*** Opening Data records ***

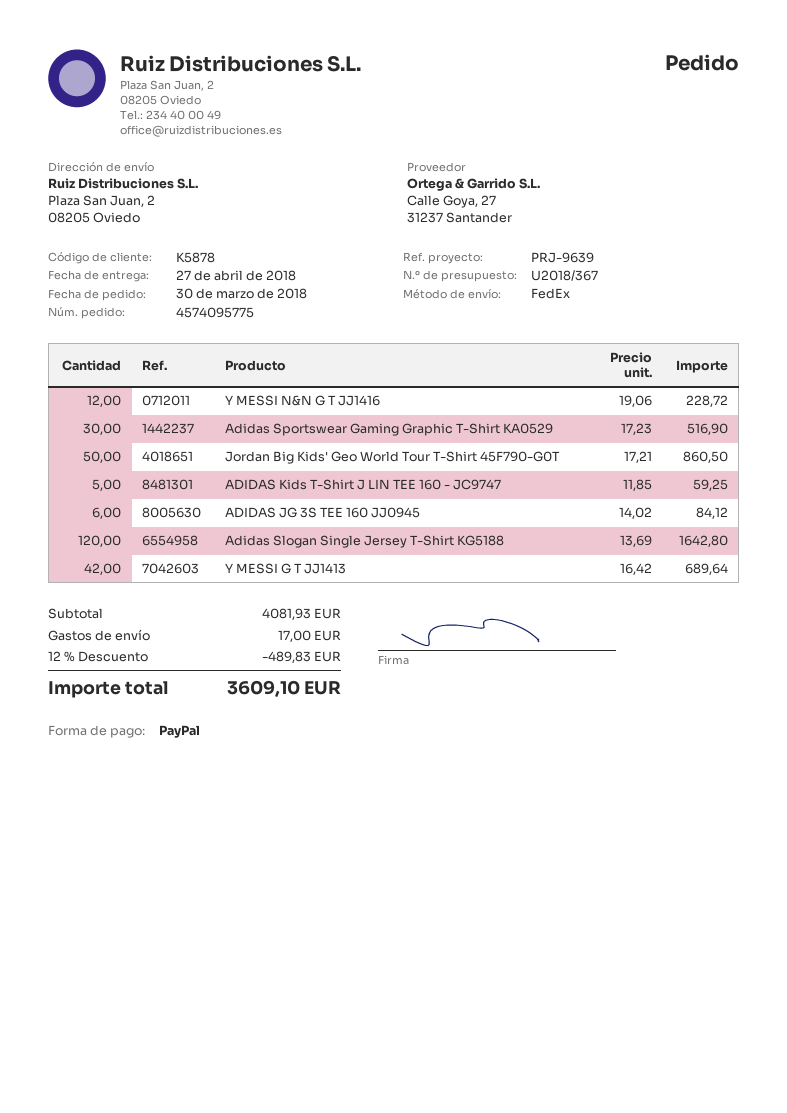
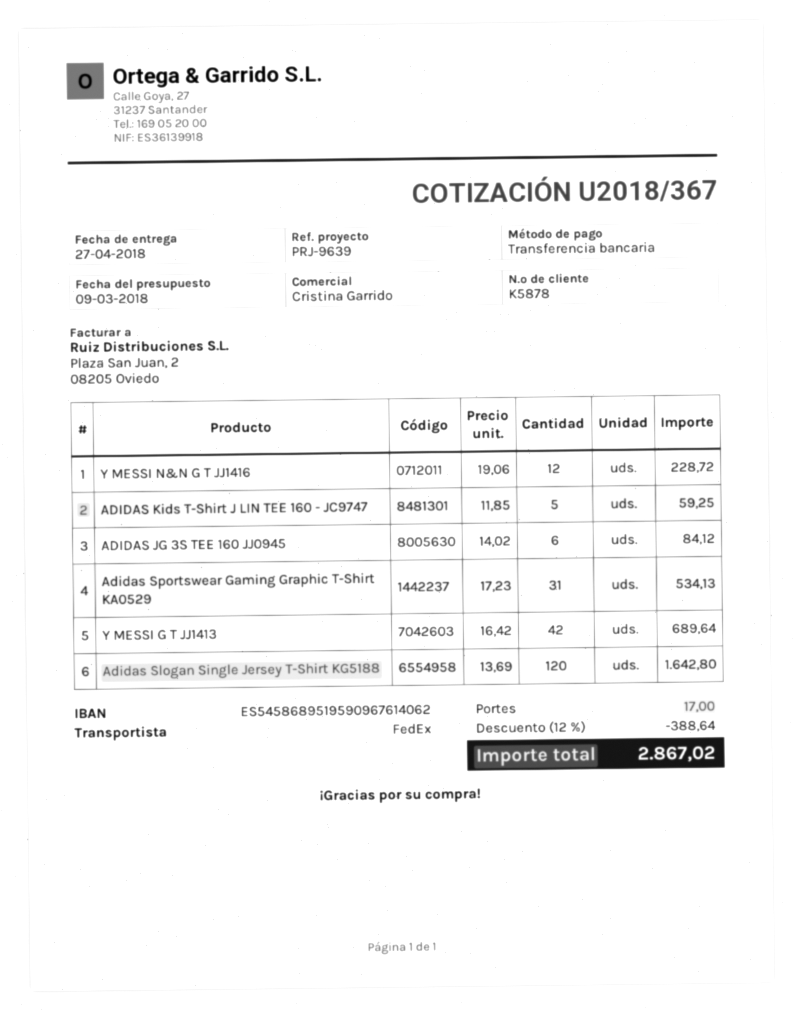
payment method: PayPal -> bank transfer
Adidas Sportswear Gaming Graphic T-Shirt KA0529: 30 x 17.23 = 516.90 -> 31 x 17.23 = 534.13
Jordan Big Kids' Geo World Tour T-Shirt 45F790-G0T: 50 x 17.21 = 860.50 -> none
discount: 12% = 489.83 -> 12% = 388.64
total: 3609.10 -> 2867.02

*** Closing Data records ***

Give back all of the entries above exactly, with the pictures excluded.

payment method: PayPal -> bank transfer
Adidas Sportswear Gaming Graphic T-Shirt KA0529: 30 x 17.23 = 516.90 -> 31 x 17.23 = 534.13
Jordan Big Kids' Geo World Tour T-Shirt 45F790-G0T: 50 x 17.21 = 860.50 -> none
discount: 12% = 489.83 -> 12% = 388.64
total: 3609.10 -> 2867.02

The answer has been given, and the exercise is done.